Michael Ossipoff email9648742 at gmail.com
Sat Oct 29 18:06:16 PDT 2016


How could it not?

In Approval, you always approve your favorite, or your equal-favorites.
...in any situation, including the various Nash equilibria.

So top-ranking an additional candidate can't hurt your other, previously,
top-ranked canidates.

There are very few methods that meet FBC, Weak CD, and have wv strategy.
They an be counted on the toes of one of a cow's feet.

1. MMPO
2. NEO

NEO works fine in the simplified examples that we all use for demonstrating
method-properties. I don't know of any particular reason why it wouildn't
work in a large national election.  ...but, because it's such an unfamiliar
kind of count, I can't say for sure that it's implementable in a large
election.

Maybe the NEO(combo) version has a better chance of large-election
implementability than NEO(cohort) does.

The only advantage that I'm aware of that NEO has over MMPO is that NEO
doesn't have Kevin's MMPO bad-example.

That bad-example, though answerable, would have to be disclosed and
answered in an MMPO proposal. That greatly complicates and lengthens an
MMPO proposal. And, as I was saying, reform-opponents tend to haver much
more access to media, meaning that reform-advocates might not be able to
afford to reach many people with the answer to the bad-example criticism.

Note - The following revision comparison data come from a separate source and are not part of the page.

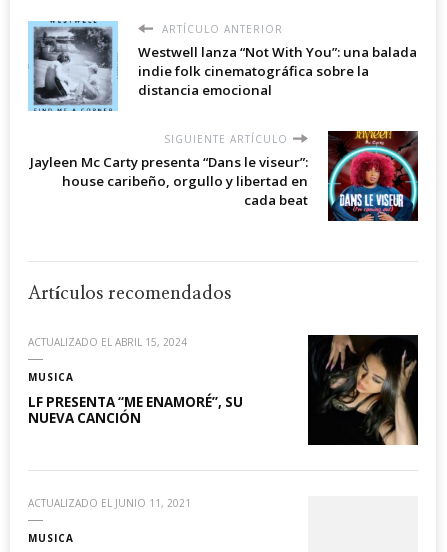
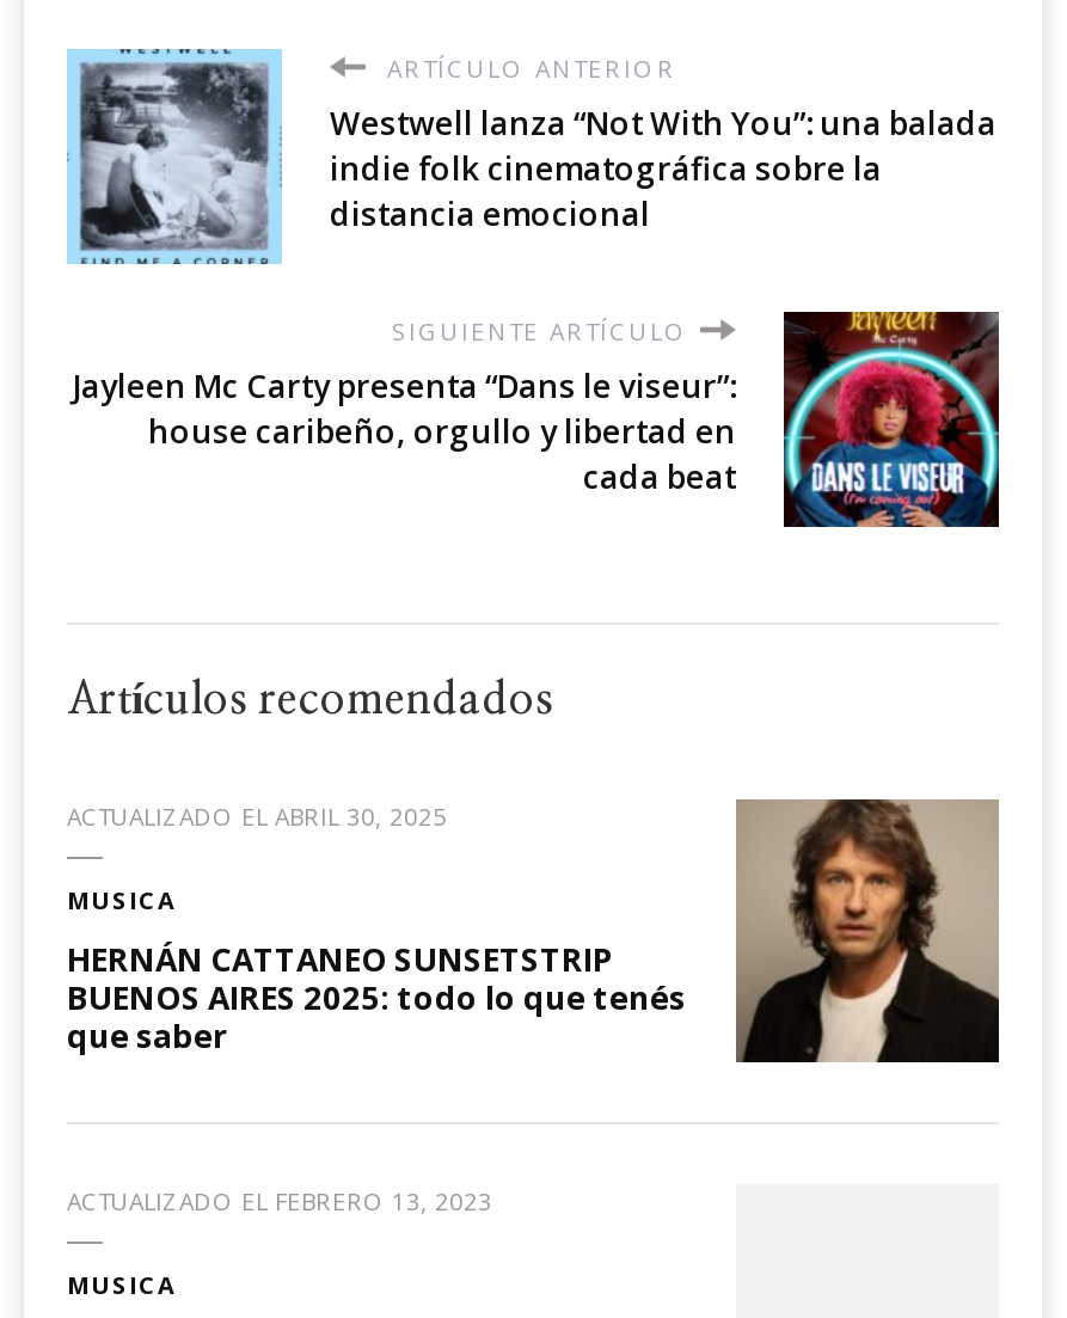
[28,335,187,349] ACTUALIZADO EL ABRIL 15, 2024 -> [67,799,447,833] ACTUALIZADO EL ABRIL 30, 2025
[307,334,418,446] [image] -> [734,797,1001,1065] [image]
[28,393,243,427] LF PRESENTA “ME ENAMORÉ”, SU | NUEVA CANCIÓN -> [67,938,686,1058] HERNÁN CATTANEO SUNSETSTRIP | BUENOS AIRES 2025: todo lo que tenés | que saber
[28,496,191,510] ACTUALIZADO EL JUNIO 11, 2021 -> [67,1184,492,1218] ACTUALIZADO EL FEBRERO 13, 2023

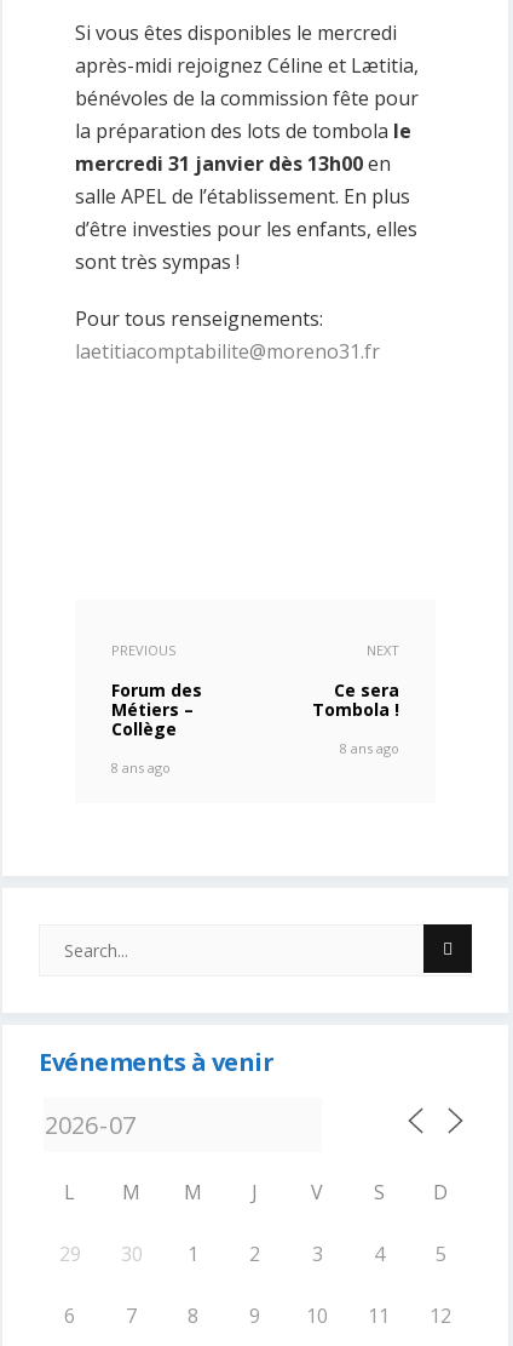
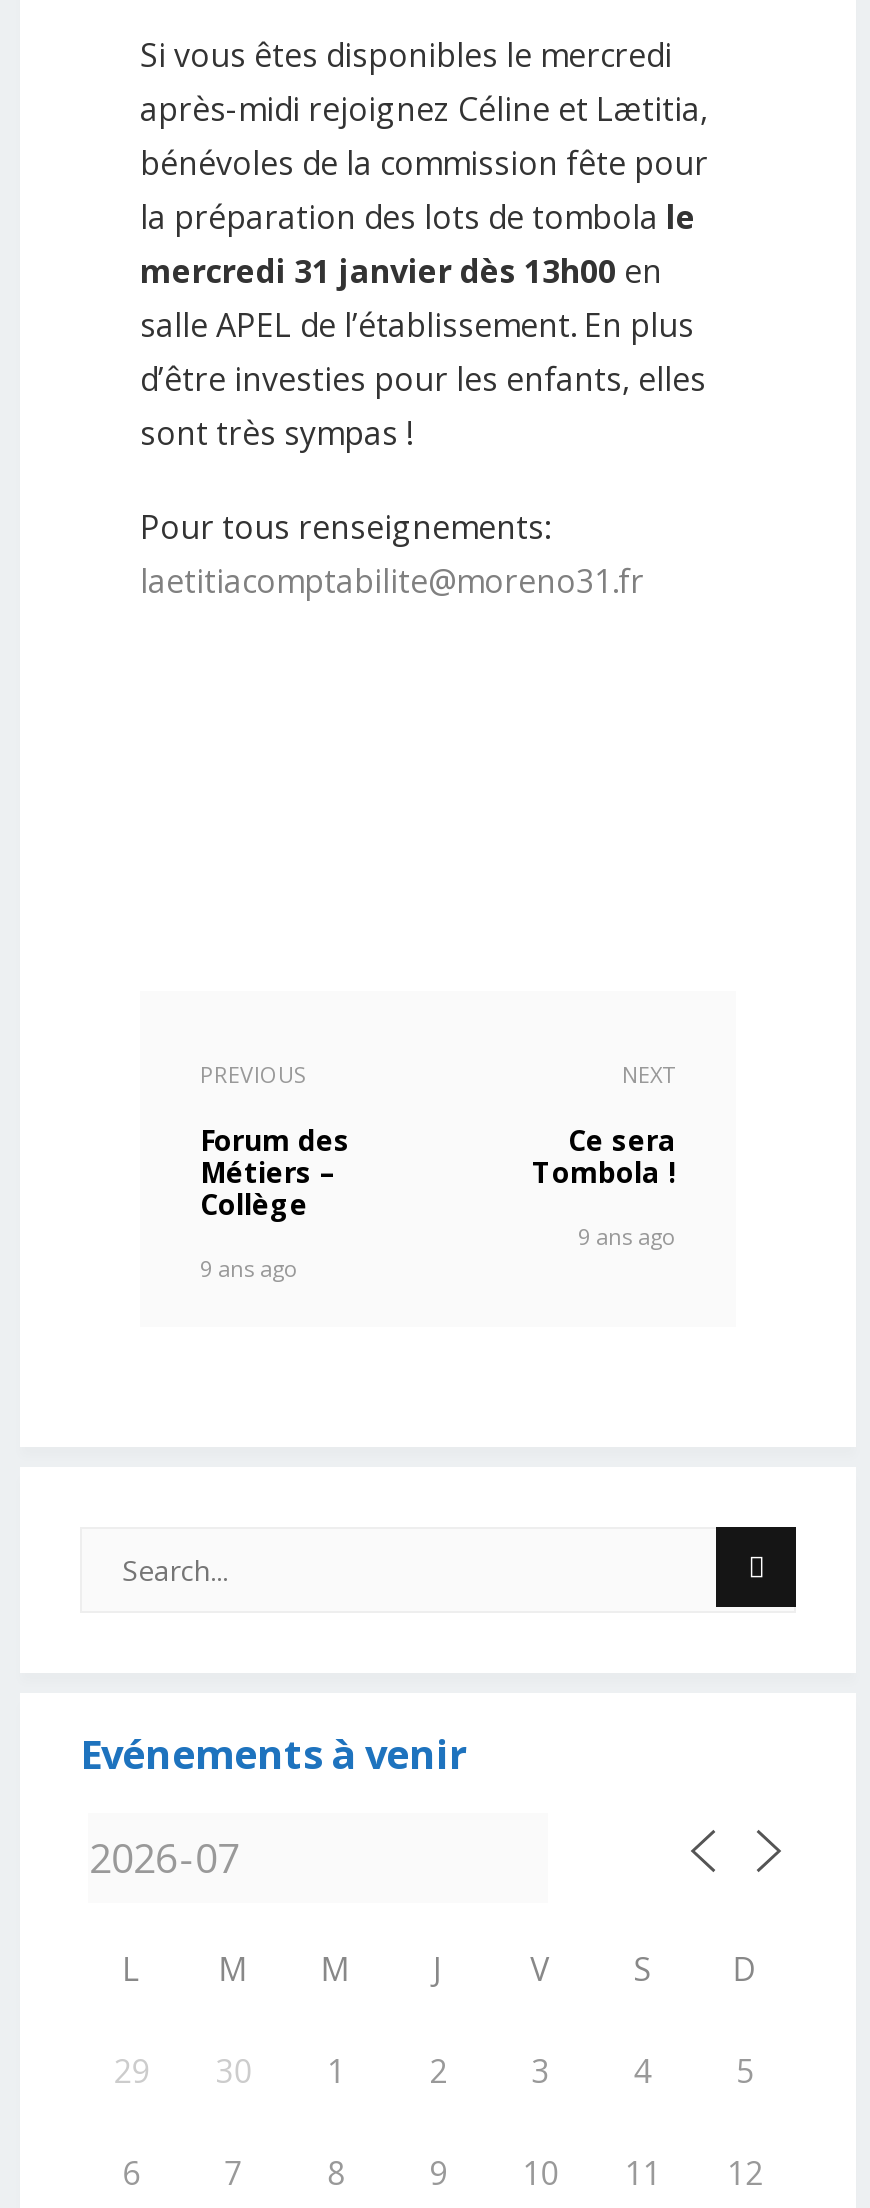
[340,739,399,757] 8 ans ago -> [578,1221,676,1251] 9 ans ago
[111,758,171,777] 8 ans ago -> [200,1253,298,1283] 9 ans ago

But MMPO's count-rule is a lot more briefly and simply stated:

The winner is the candidate over whom fewest people have ranked someone
else.

(...some same other candidate)

Also, even if NEO is implementable in large elections, it would still be a
little problematic. For one thing, I guess it isn't precinct-summable.

So, most likely MMPO's drawback is outweighed by those of NEO, even if NEO
is implementable in large elections.